Real estate markets are driven by a number of factors. House prices reflect the sensitivity of those factors. The Inflation Rate is one of those factors which is has a direct relation to interest rates.
Inflation and RBA cash rate – Australia 1970 to 2017
The above graph shows the historical relationship between the RBA cash rate and inflation. There is a very high correlation between these two, with metrics tracking in similar directions and currently at historic low levels. Moving forward, house price growth is expected to track in line with these figures.
Interest rates are adjusted by the Reserve Bank of Australia in order to meet its inflation targets of two to three percent. When the RBA lowers interest rates consumer spending increases, stimulating the economy; the price of borrowing money goes down, buying homes becomes affordable, so property prices increase, spurring inflation. If the RBA wants to slow down the economy by reducing spending the opposite happens - it increases interest rates. Higher interest rates make servicing loans costlier, so people borrow less money, spending is reduced and house prices go down. These are the supply and demand dynamics of an economy.
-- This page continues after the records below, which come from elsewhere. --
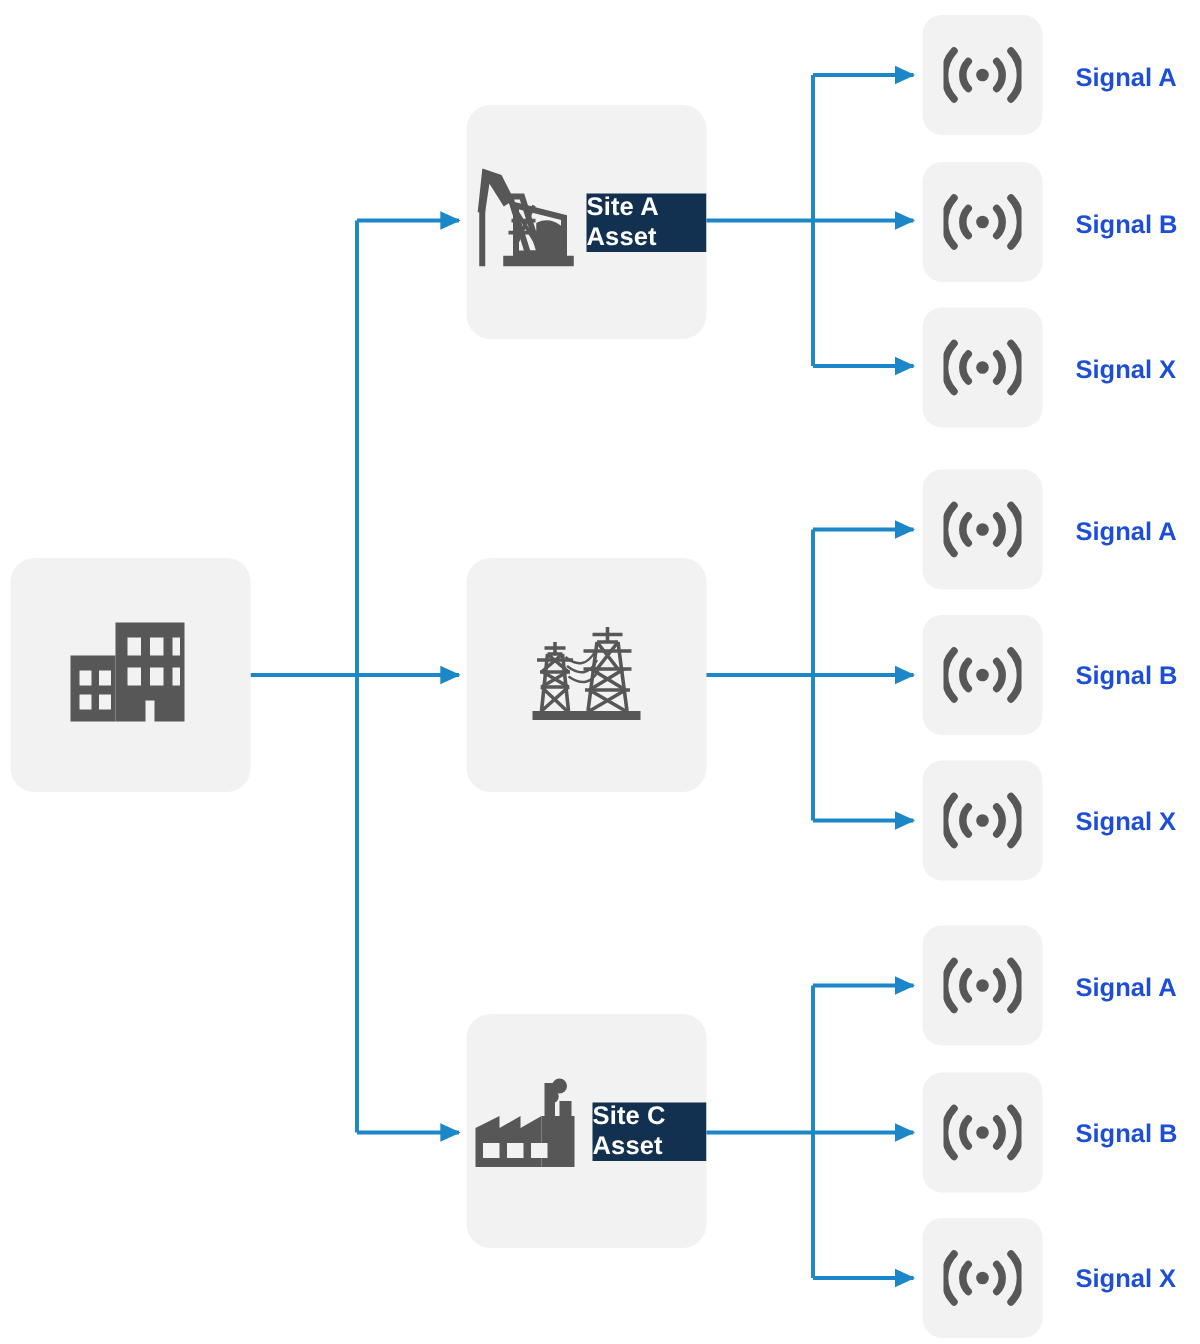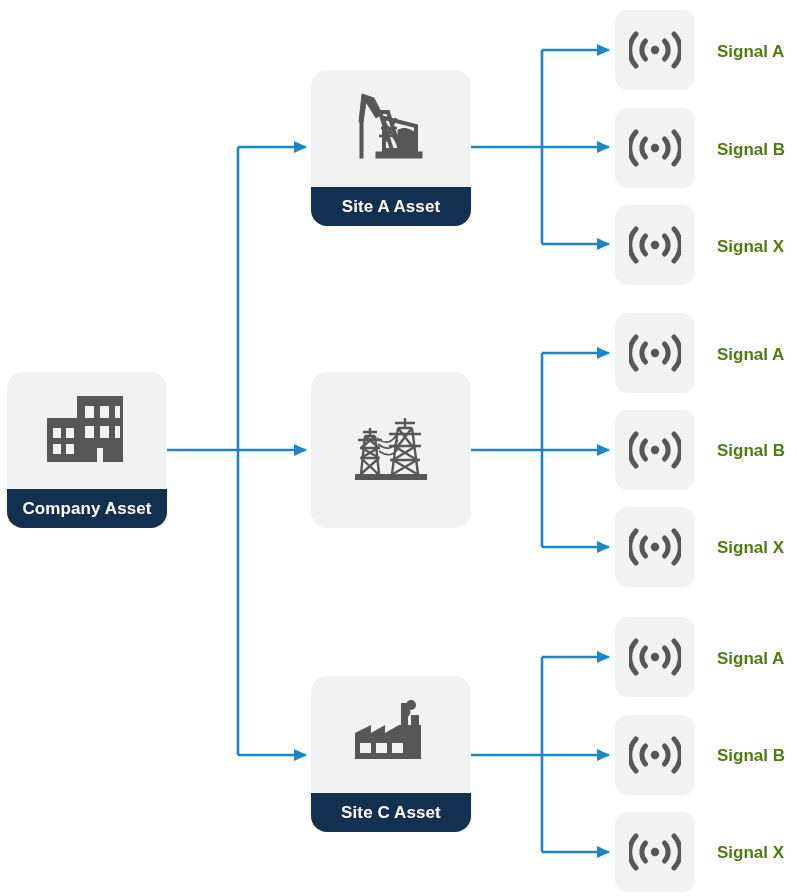--- a/index.html
+++ b/index.html
@@ -31,21 +31,21 @@
   
   .asset-card {
     position: absolute;
     width: 160px;
     height: 156px;
     border-radius: 16px;
     background: #f2f2f2;
     overflow: hidden;
     box-sizing: border-box;
     display: flex;
-    flex-direction: column;
+    flex-direction: row;
     align-items: center;
     justify-content: flex-start;
   }
   .asset-icon-wrap {
     flex: 1 1 auto;
     width: 100%;
     display: flex;
     align-items: center;
     justify-content: center;
     padding-bottom: 2px;
@@ -74,21 +74,21 @@
     border-radius: 13px;
     background: #f2f2f2;
     display: flex;
     align-items: center;
     justify-content: center;
     box-sizing: border-box;
   }
   .signal-tile svg { display: block; }
   .signal-label {
     position: absolute;
-    color: #4d7c0f;
+    color: #1d4ed8;
     font-size: 17px;
     font-weight: bold;
     white-space: nowrap;
     line-height: 1;
   }
 </style>
 </head>
 <body>
 
 <div id="canvas">
@@ -141,21 +141,20 @@
           <rect x="40" y="32" width="9" height="12"></rect>
           <rect x="55" y="32" width="9" height="12"></rect>
           <rect x="70" y="32" width="5" height="12"></rect>
           <rect x="8" y="34" width="8" height="10"></rect>
           <rect x="21" y="34" width="8" height="10"></rect>
           <rect x="8" y="50" width="8" height="10"></rect>
           <rect x="21" y="50" width="8" height="10"></rect>
         </g>
       </svg>
     </div>
-    <div class="asset-label">Company Asset</div>
   </div>
 
   <div class="asset-card" style="left:311px; top:70px;">
     <div class="asset-icon-wrap">
       <svg width="74" height="72" viewBox="0 0 74 72" aria-hidden="true">
         <g fill="#575757" stroke="#575757" stroke-width="1">
           <path d="M8 2 L20 6 L28 22 L22 26 L12 10 L9 30 L5 30 z"></path>
           <rect x="6" y="26" width="3" height="40"></rect>
           <path d="M26 20 L34 20 L46 58 L38 58 z" fill="none" stroke="#575757" stroke-width="4"></path>
           <path d="M28 26 L44 52" stroke="#575757" stroke-width="2.5"></path>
Property prices tend to move in line with inflation and for that reason property is a great hedge against inflation. Inflation impacts against savings, while interest rates impact against borrowing. For instance, an $800k loan on a 30-year period at a fixed rate of 6% will cost approx. $1000 a week. If inflation rises, the value of money is eroded as the purchasing power of $1000 decreases. However if an investment were made in property, the price of the property would go up, hedging against inflation. In addition, a real estate investor also has the capacity to receive rental income from property which can also can increase in line with in inflation.
Therefore, choosing a property that grows in value at a faster rate than the cost of holding it is essential to generate maximum return on invested capital. In other words, the key for investors to make money in real estate is to choose an asset that grows at a greater rate than the rate of inflation.